## Task instructions
Every record gets copied exactly, and no picture goes with it.

Dataset entries:

____________________

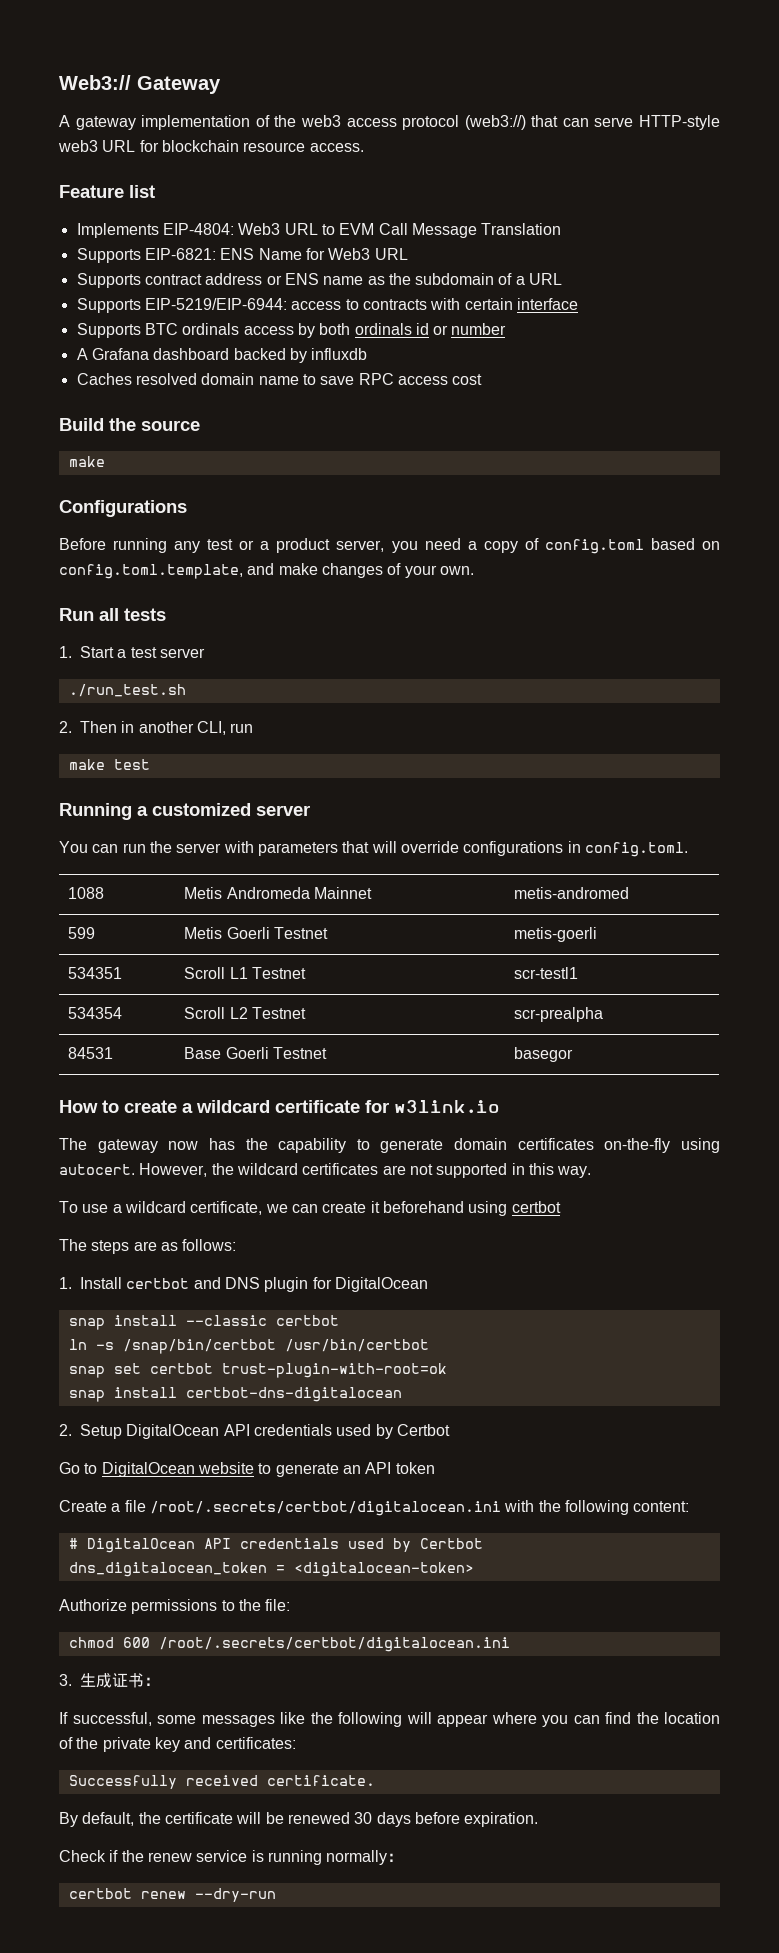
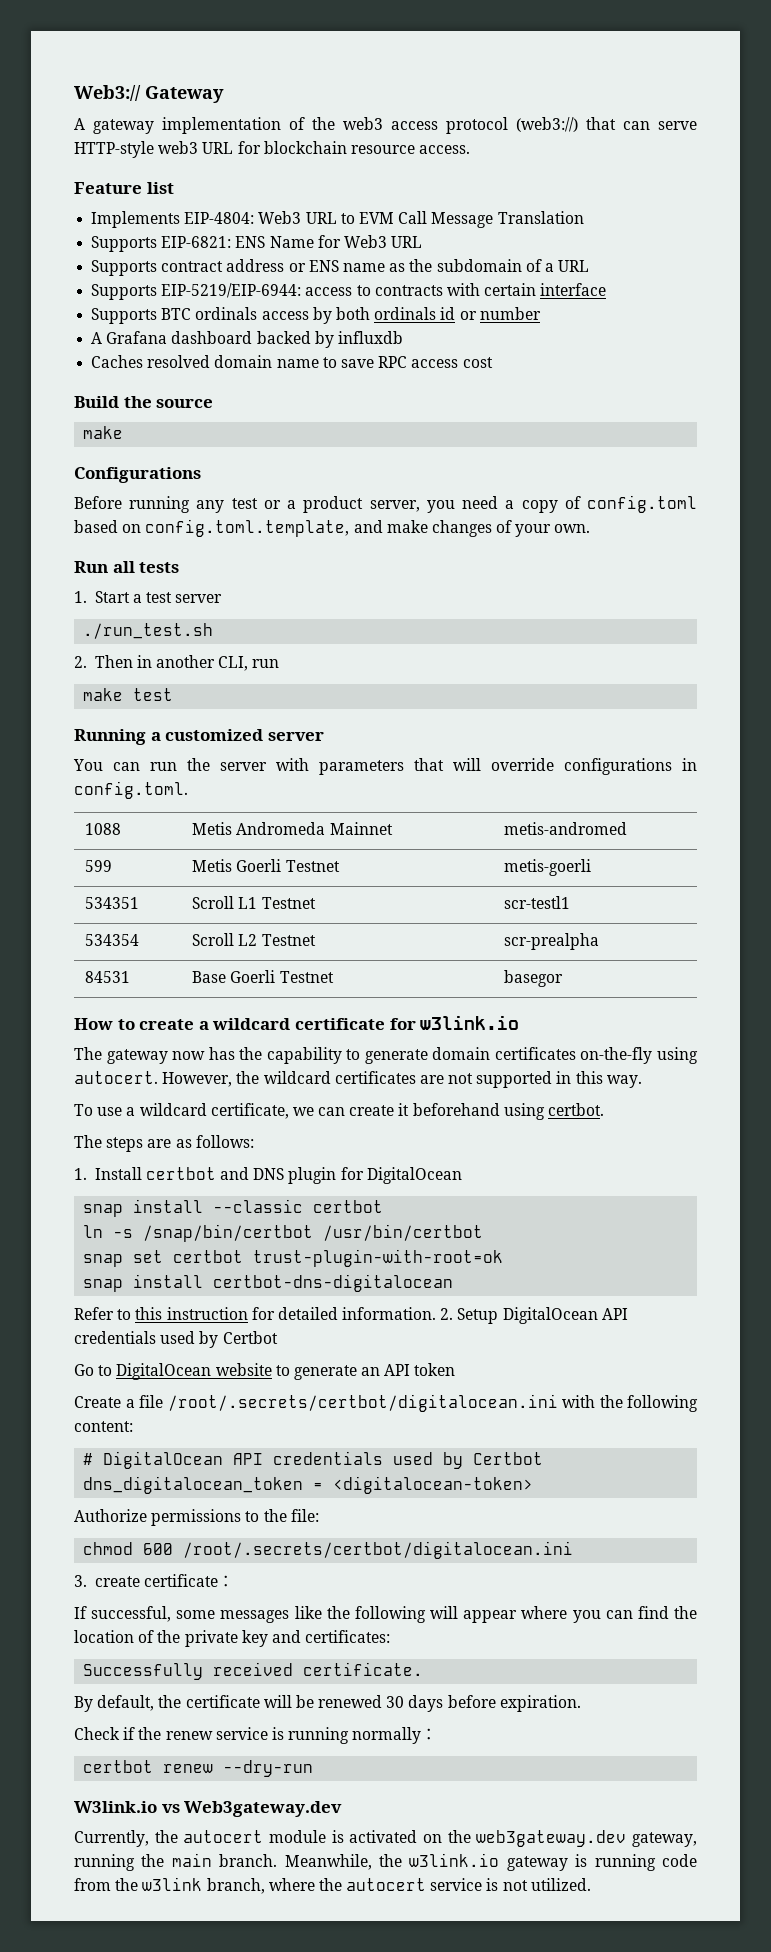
- To use a wildcard certificate, we can create it beforehand using certbot
+ To use a wildcard certificate, we can create it beforehand using certbot.
+ Refer to this instruction for detailed information.
- 3.生成证书：
+ 3. create certificate：
+ W3link.io vs Web3gateway.dev
+ Currently, the autocert module is activated on the web3gateway.dev gateway, running the main branch. Meanwhile, the w3link.io gateway is running code from the w3link branch, where the autocert service is not utilized.

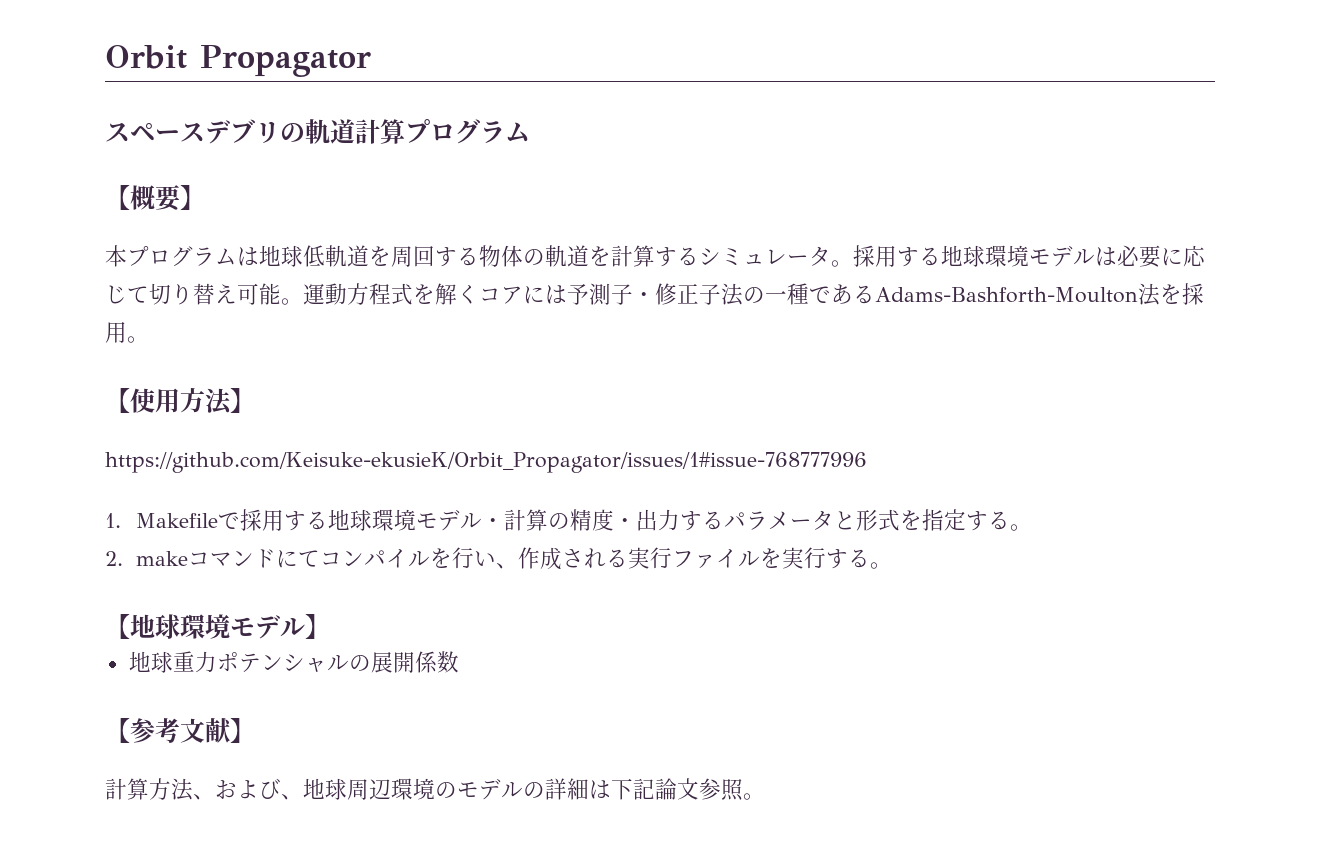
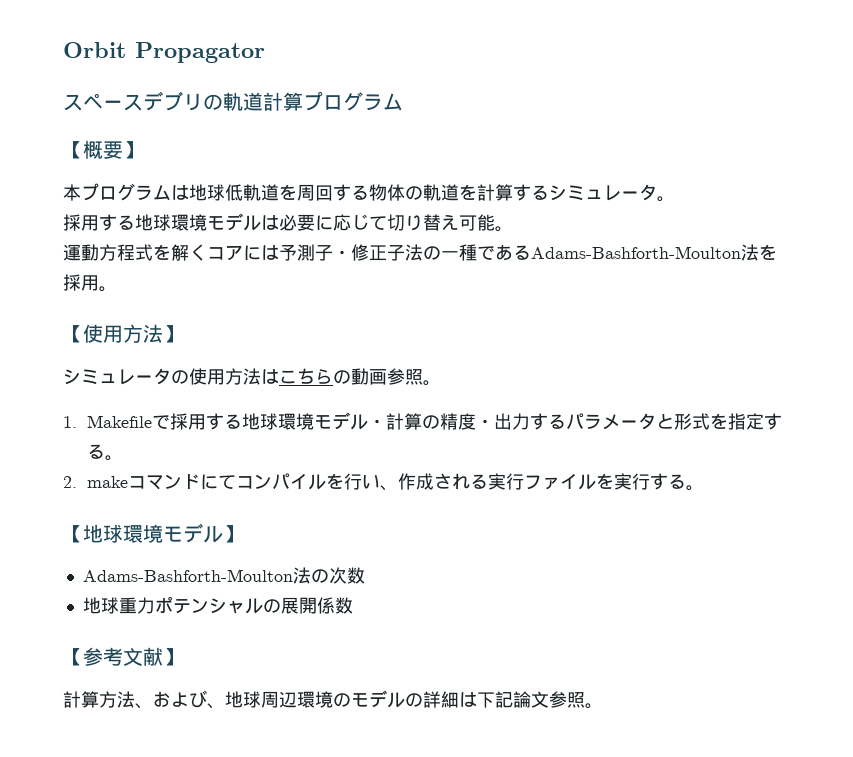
- 本プログラムは地球低軌道を周回する物体の軌道を計算するシミュレータ。採用する地球環境モデルは必要に応じて切り替え可能。運動方程式を解くコアには予測子・修正子法の一種であるAdams-Bashforth-Moulton法を採用。
+ 本プログラムは地球低軌道を周回する物体の軌道を計算するシミュレータ。
+ 採用する地球環境モデルは必要に応じて切り替え可能。
+ 運動方程式を解くコアには予測子・修正子法の一種であるAdams-Bashforth-Moulton法を採用。
- https://github.com/Keisuke-ekusieK/Orbit_Propagator/issues/1#issue-768777996
+ シミュレータの使用方法はこちらの動画参照。
+ Adams-Bashforth-Moulton法の次数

____________________

## Your response
- To use a wildcard certificate, we can create it beforehand using certbot
+ To use a wildcard certificate, we can create it beforehand using certbot.
+ Refer to this instruction for detailed information.
- 3.生成证书：
+ 3. create certificate：
+ W3link.io vs Web3gateway.dev
+ Currently, the autocert module is activated on the web3gateway.dev gateway, running the main branch. Meanwhile, the w3link.io gateway is running code from the w3link branch, where the autocert service is not utilized.

- 本プログラムは地球低軌道を周回する物体の軌道を計算するシミュレータ。採用する地球環境モデルは必要に応じて切り替え可能。運動方程式を解くコアには予測子・修正子法の一種であるAdams-Bashforth-Moulton法を採用。
+ 本プログラムは地球低軌道を周回する物体の軌道を計算するシミュレータ。
+ 採用する地球環境モデルは必要に応じて切り替え可能。
+ 運動方程式を解くコアには予測子・修正子法の一種であるAdams-Bashforth-Moulton法を採用。
- https://github.com/Keisuke-ekusieK/Orbit_Propagator/issues/1#issue-768777996
+ シミュレータの使用方法はこちらの動画参照。
+ Adams-Bashforth-Moulton法の次数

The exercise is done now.